The rapid increase in cyberattacks poses a significant threat to digital infrastructure, highlighting the need for intelligent and timely threat detection systems. This paper presents a machine learning-based approach for classifying cybersecurity threats using network traffic data. Various supervised learning models, including Logistic Regression, Random Forest, Support Vector Machine (SVM), and XGBoost, are applied and evaluated for their performance in detecting and categorizing network-based attacks. The system processes key features such as packet length, port usage, and protocol behavior to identify malicious patterns and determine attack types. A user-friendly interface is developed using Streamlit to support data upload, preprocessing, prediction, and visualization. Experimental results demonstrate that the proposed models, particularly ensemble methods, provide high accuracy in threat classification, offering an effective and scalable solution for proactive cybersecurity defense
Introduction
In today’s digital era, cyber threats are increasingly complex and frequent, challenging traditional intrusion detection systems (IDS) that rely on static rules and signatures. To overcome these challenges, integrating machine learning (ML) techniques into cybersecurity offers a more adaptive and accurate approach for detecting and classifying threats.

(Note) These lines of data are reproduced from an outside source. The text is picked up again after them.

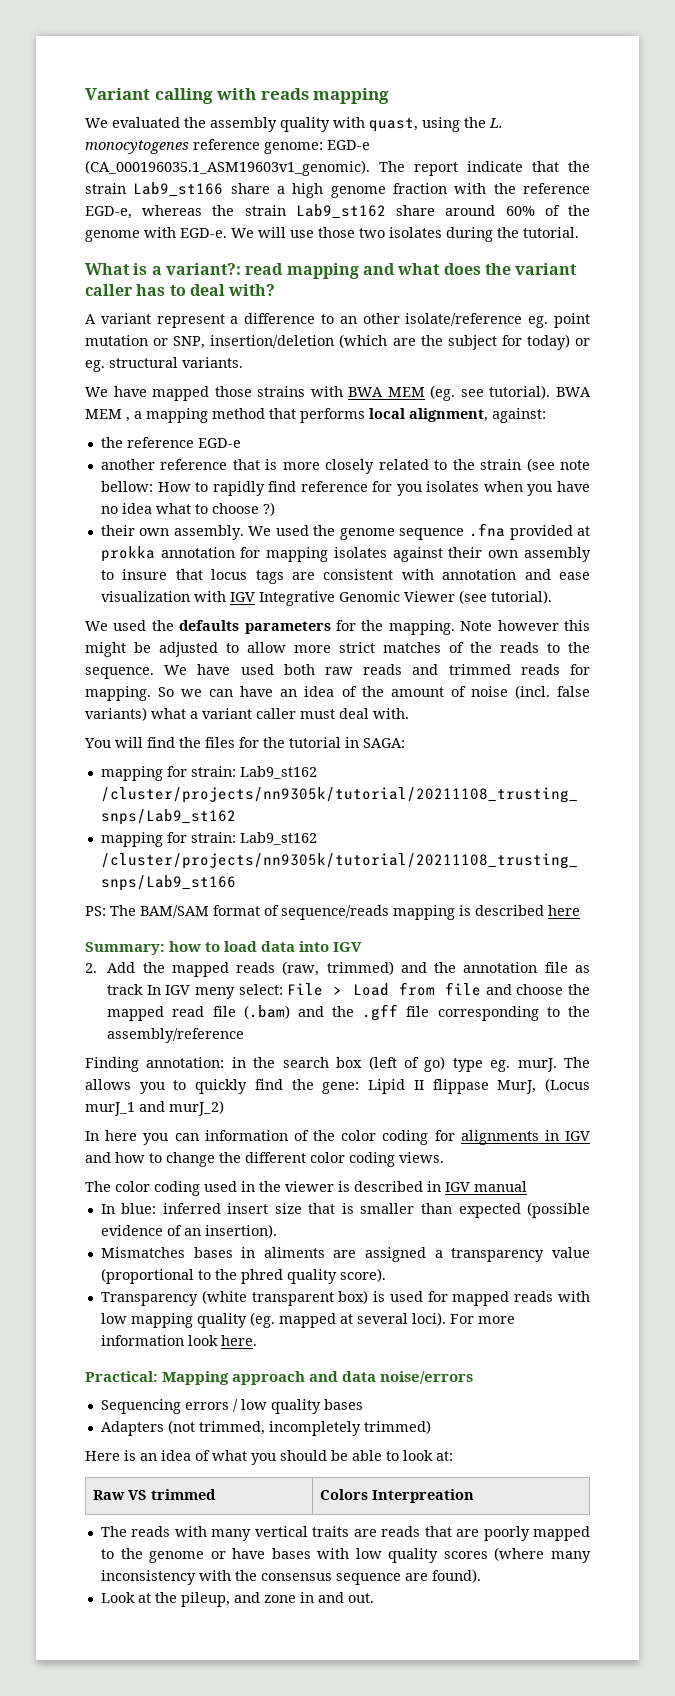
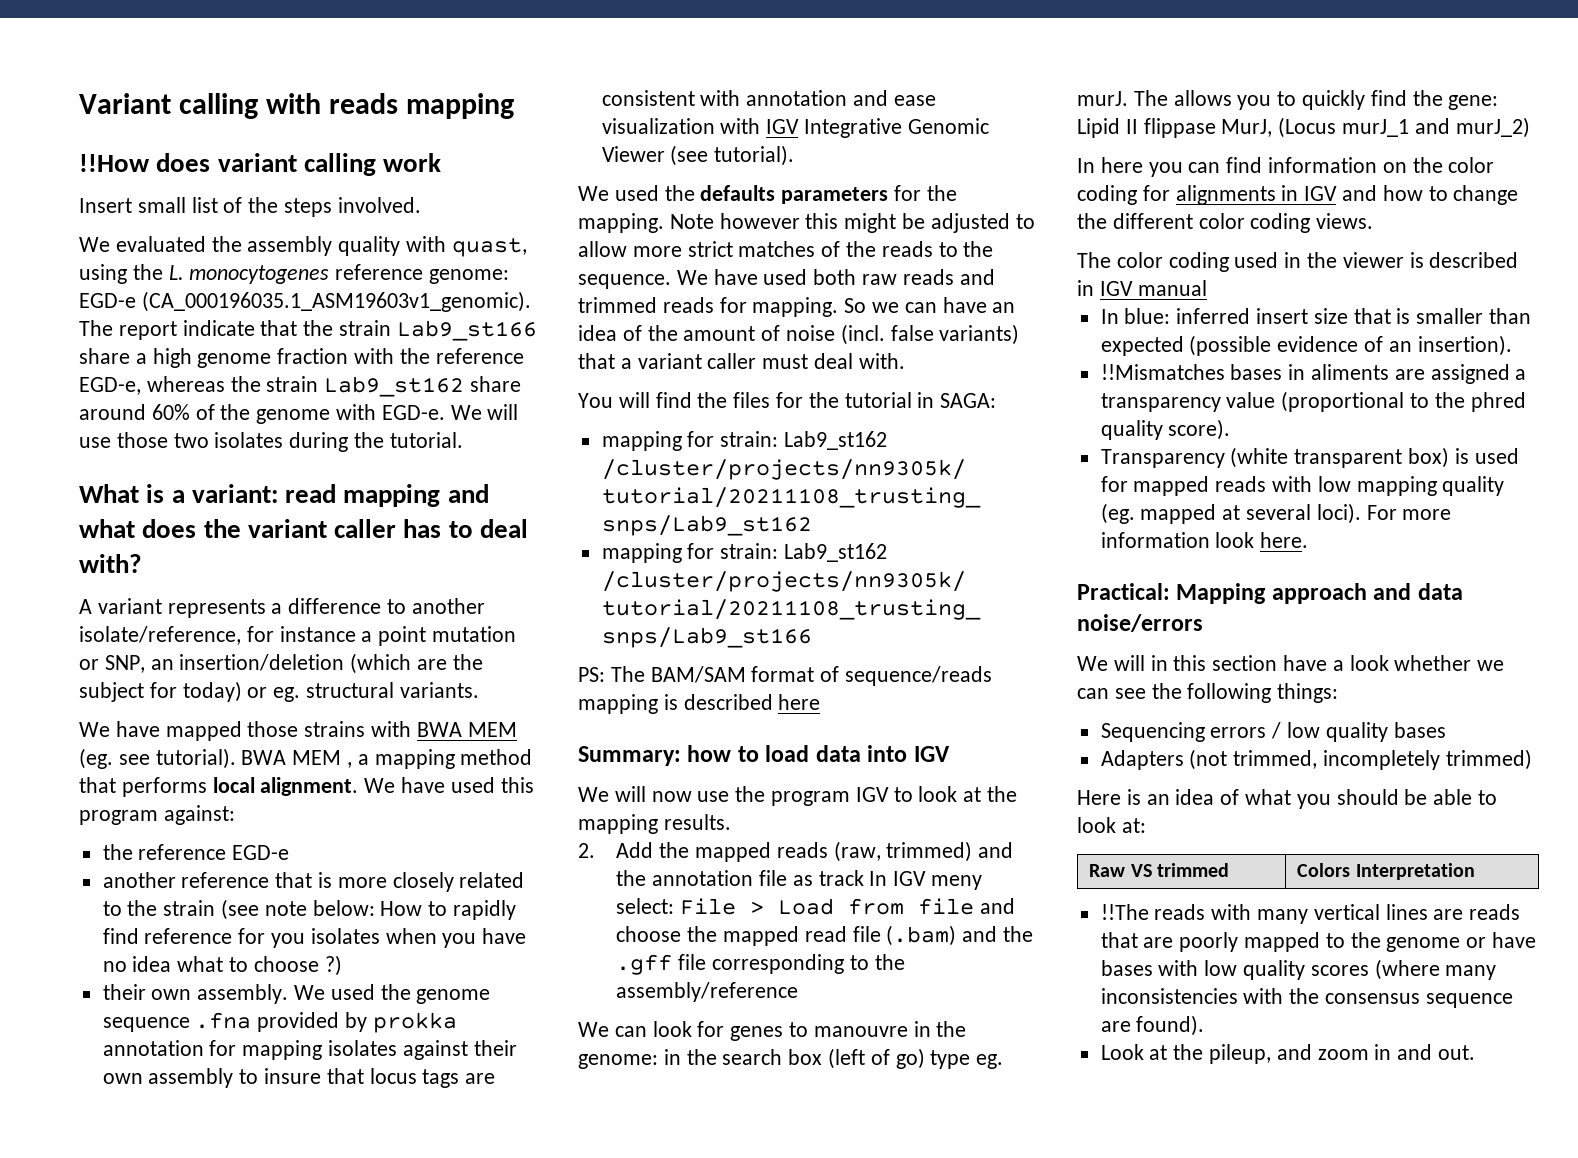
(390, 96) none -> [79,153,442,176] [79,197,421,217] // !!How does variant calling work // Insert small list of the steps involved.
[165,263,241,275] variant?: -> [191,484,278,503] variant:
[156,314,225,328] represent -> [167,599,266,618] represents
[339,313,549,328] an other isolate/reference eg. -> [411,598,485,614] [79,626,373,645] another isolate/reference, for instance a
(206, 342) none -> [150,659,174,670] an
[409,408,488,422] alignment, -> [260,777,534,796] [79,810,158,825] alignment. We have used this program
[100,481,153,492] bellow: -> [312,900,375,916] below:
[577,526,590,536] at -> [345,1012,368,1032] by
[151,708,186,719] what -> [578,353,615,369] that
(363, 947) none -> [578,786,1018,806] [578,814,731,834] // We will now use the program IGV to look at the mapping results.
[85,1057,225,1072] Finding annotation: -> [578,1021,967,1041] [578,1054,658,1069] We can look for genes to manouvre in the genome:
[204,1130,309,1141] information of -> [1226,157,1407,173] find information on
[100,1247,185,1258] Mismatches -> [1100,364,1225,380] !!Mismatches
(474, 1377) none -> [1077,655,1505,671] [1077,683,1339,703] // We will in this section have a look whether we can see the following things:
[372,1489,475,1503] [100,1526,127,1537] Interpreation // The -> [1355,863,1475,880] [1100,904,1149,920] Interpretation // !!The
[312,1526,350,1537] traits -> [1385,904,1428,920] lines
[100,1570,196,1585] inconsistency -> [1100,988,1238,1004] inconsistencies
[263,1595,296,1603] zone -> [1317,1049,1369,1060] zoom

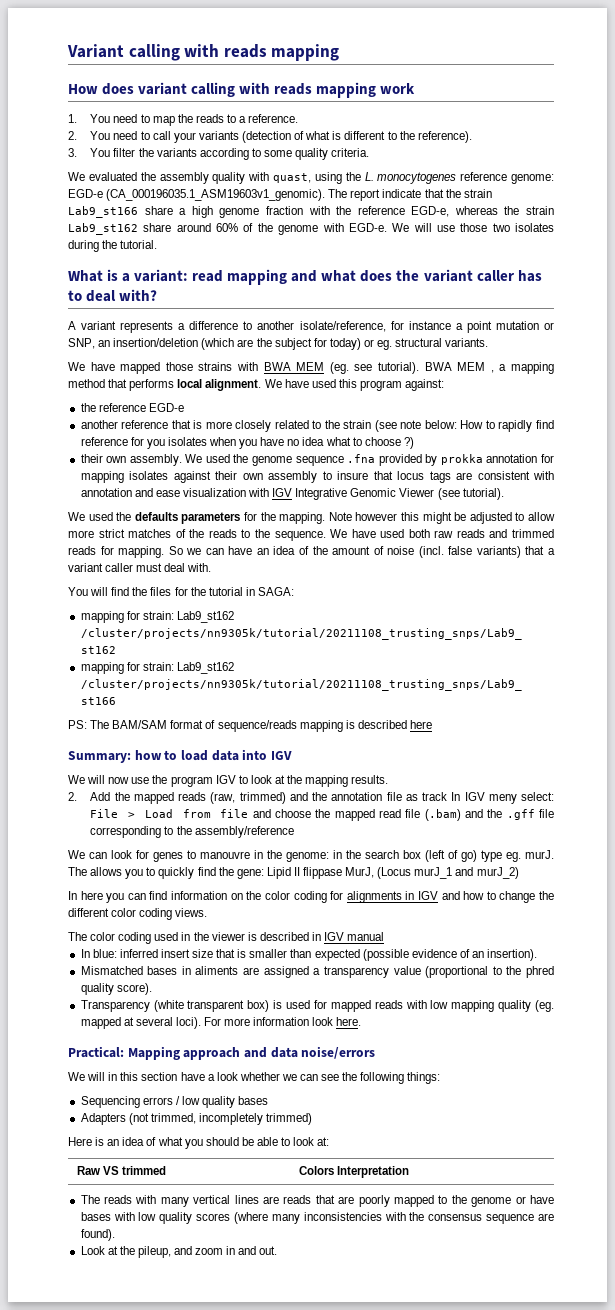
[79,154,150,172] !!How -> [68,84,98,94] How
[383,153,442,172] [79,197,421,217] work // Insert small list of the steps involved. -> [239,82,416,98] [68,114,299,126] [68,131,472,143] [68,148,370,160] with reads mapping work // 1. You need to map the reads to a reference. // 2. You need to call your variants (detection of what is different to the reference). // 3. You filter the variants according to some quality criteria.
[1100,364,1225,380] !!Mismatches -> [80,966,143,975] Mismatched
[1100,904,1149,920] !!The -> [80,1195,100,1204] The

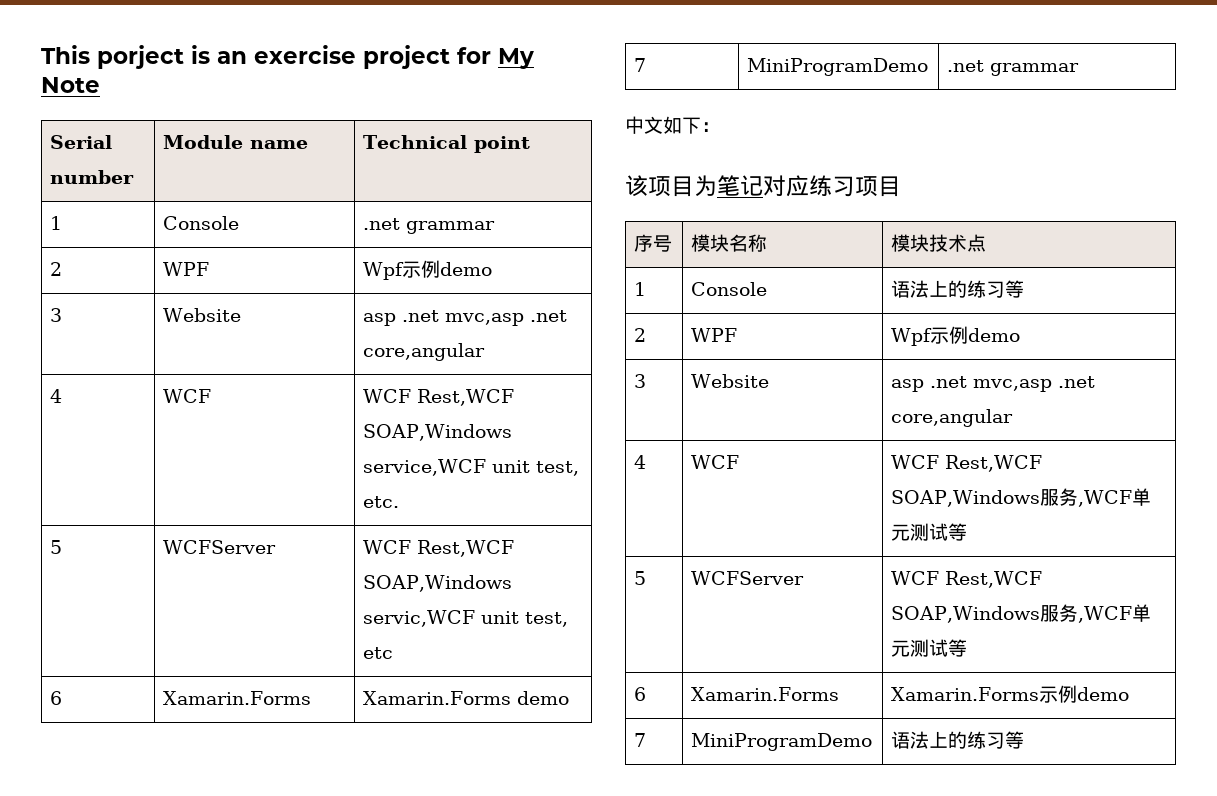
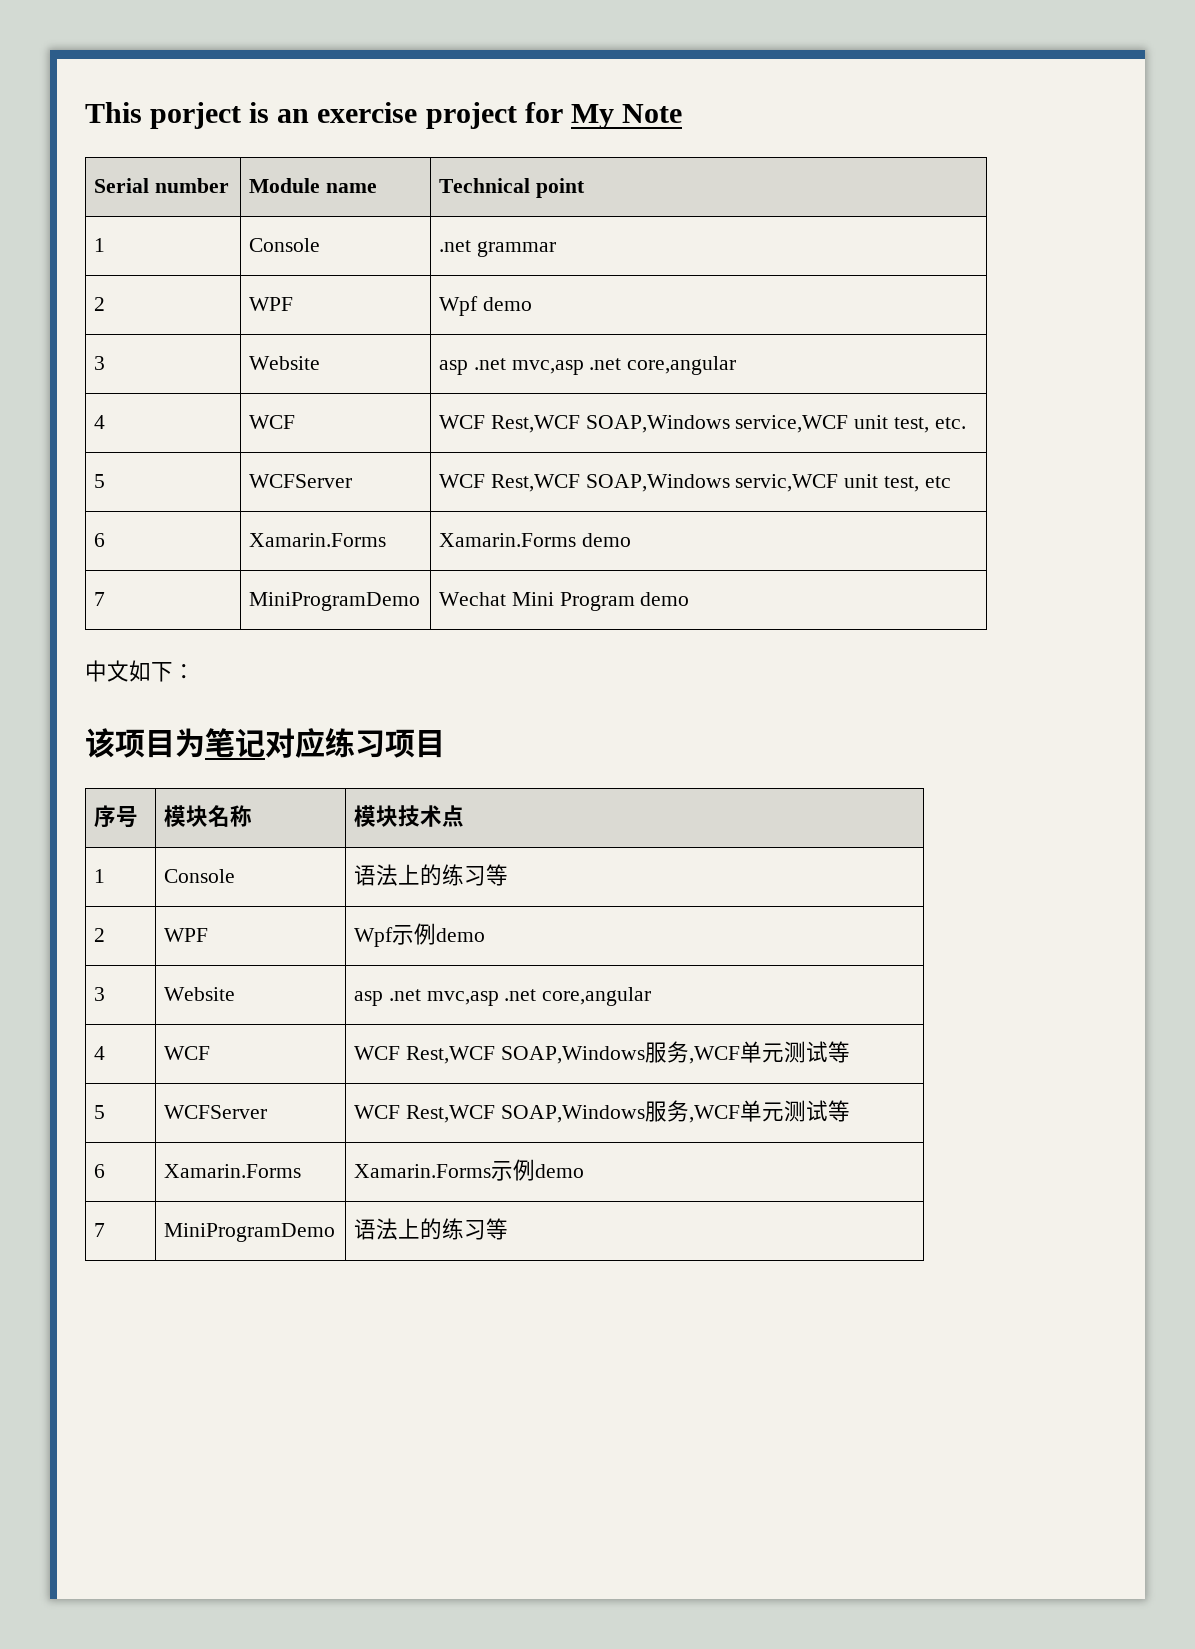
[401,260,440,278] 示例 -> (478, 306) none
[946,60,1079,76] .net grammar -> [438,592,690,611] Wechat Mini Program demo

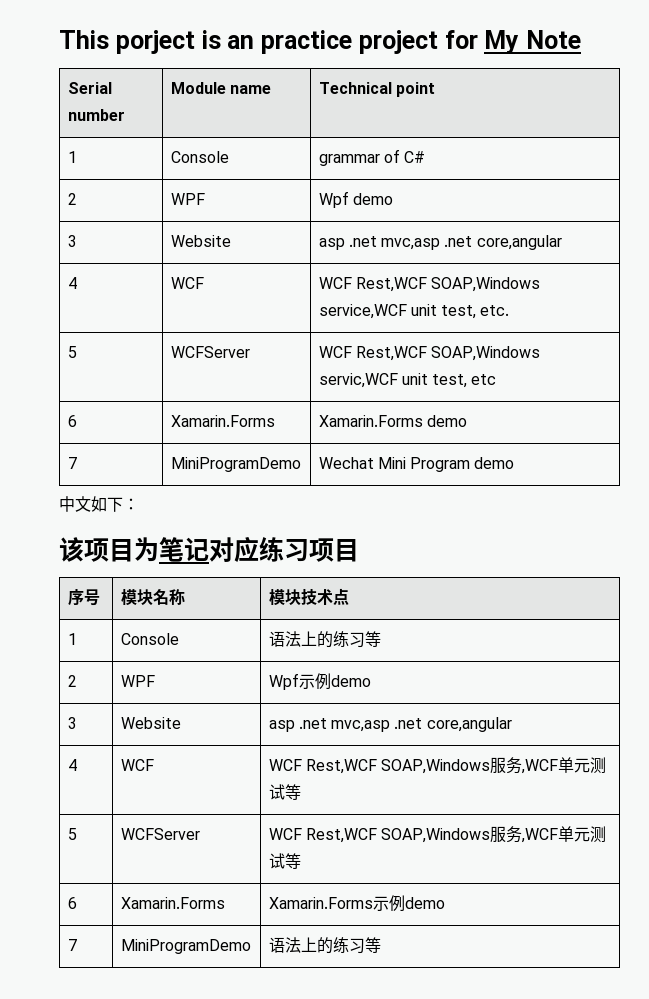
[317,102,418,123] exercise -> [261,30,352,54] practice
[438,240,471,252] .net -> (229, 157) none
(556, 249) none -> [383,149,426,163] of C#

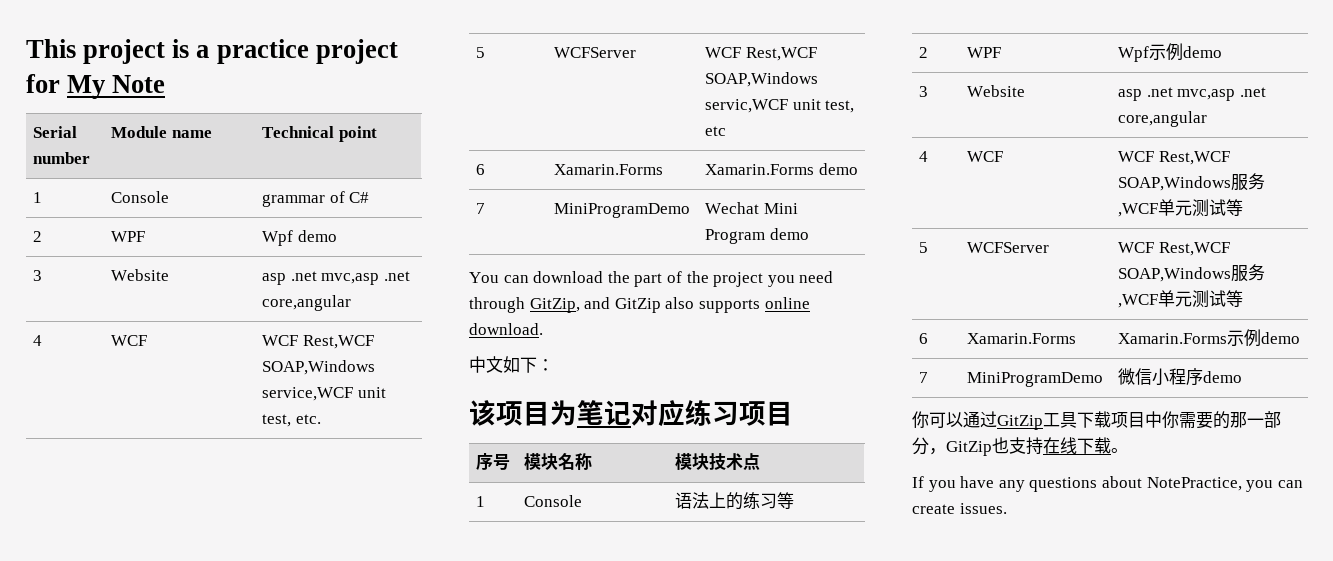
[115,30,255,54] porject is an -> [83,39,210,64] project is a
(515, 463) none -> [469,271,834,287] [469,297,810,313] [469,323,543,335] // You can download the part of the project you need through GitZip, and GitZip also supports online download.
[268,937,381,954] 语法上的练习等 -> [1118,368,1243,386] [912,411,1281,430] [912,437,1128,456] [912,476,1303,492] [912,503,1007,514] 微信小程序demo // 你可以通过GitZip工具下载项目中你需要的那一部分，GitZip也支持在线下载。 // If you have any questions about NotePractice, you can create issues.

This paper proposes a two-stage ML-based system that uses structured network traffic features to first detect whether activity is malicious (binary classification) and then identify the specific type of attack (multiclass classification) such as DDoS, PortScan, or Ransomware. Several ML algorithms—Logistic Regression, Random Forest, Support Vector Machine (SVM), and XGBoost—are implemented and evaluated using standard metrics.
A user-friendly web interface built with Streamlit allows easy dataset upload, preprocessing, prediction, and visualization, making the system accessible for both researchers and cybersecurity professionals. The study shows that ensemble models like Random Forest and XGBoost perform best in classifying cyber threats.
The system addresses the limitations of traditional IDS by offering adaptability, detailed threat categorization, and modularity for future upgrades, such as real-time monitoring and integration with automated response tools. It is implemented in Python using widely adopted libraries, emphasizing usability, scalability, and practical deployment in real-world cyber defense scenarios.
Conclusion
This project presents a machine learning-based approach for classifying cyber threats using structured network traffic data. By implementing a two-stage classification process—first identifying whether the traffic is malicious, and then categorizing the type of attack—the system improves the accuracy and reliability of threat detection. Machine learning algorithms such as Random Forest, Support Vector Machine, Logistic Regression, and XGBoost were evaluated for performance and integrated into a Streamlit-based interface for ease of use. The results demonstrate that machine learning models can effectively enhance cybersecurity measures, offering a scalable and accessible solution for detecting a wide range of network threats.
References
[1] M. Tavallaee, E. Bagheri, W. Lu and A. A. Ghorbani, \"A Detailed Analysis of the KDD CUP 99 Data Set,\" Proceedings of the IEEE Symposium on Computational Intelligence for Security and Defense Applications (CISDA), 2009, pp. 1-6.
[2] A. Javaid, Q. Niyaz, W. Sun and M. Alam, \"A Deep Learning Approach for Network Intrusion Detection System,\" Proceedings of the 9th EAI International Conference on Bio-inspired Information and Communications Technologies, 2016, pp. 21–26.
[3] M. R. Ahmed, A. Naser Mahmoud and H. A.Mahmoud,\"Machine Learning Approaches for Detecting Cyber Attacks in IoT Systems: A Survey,\" IEEE Access, vol. 10, pp. 18478–18494, 2022.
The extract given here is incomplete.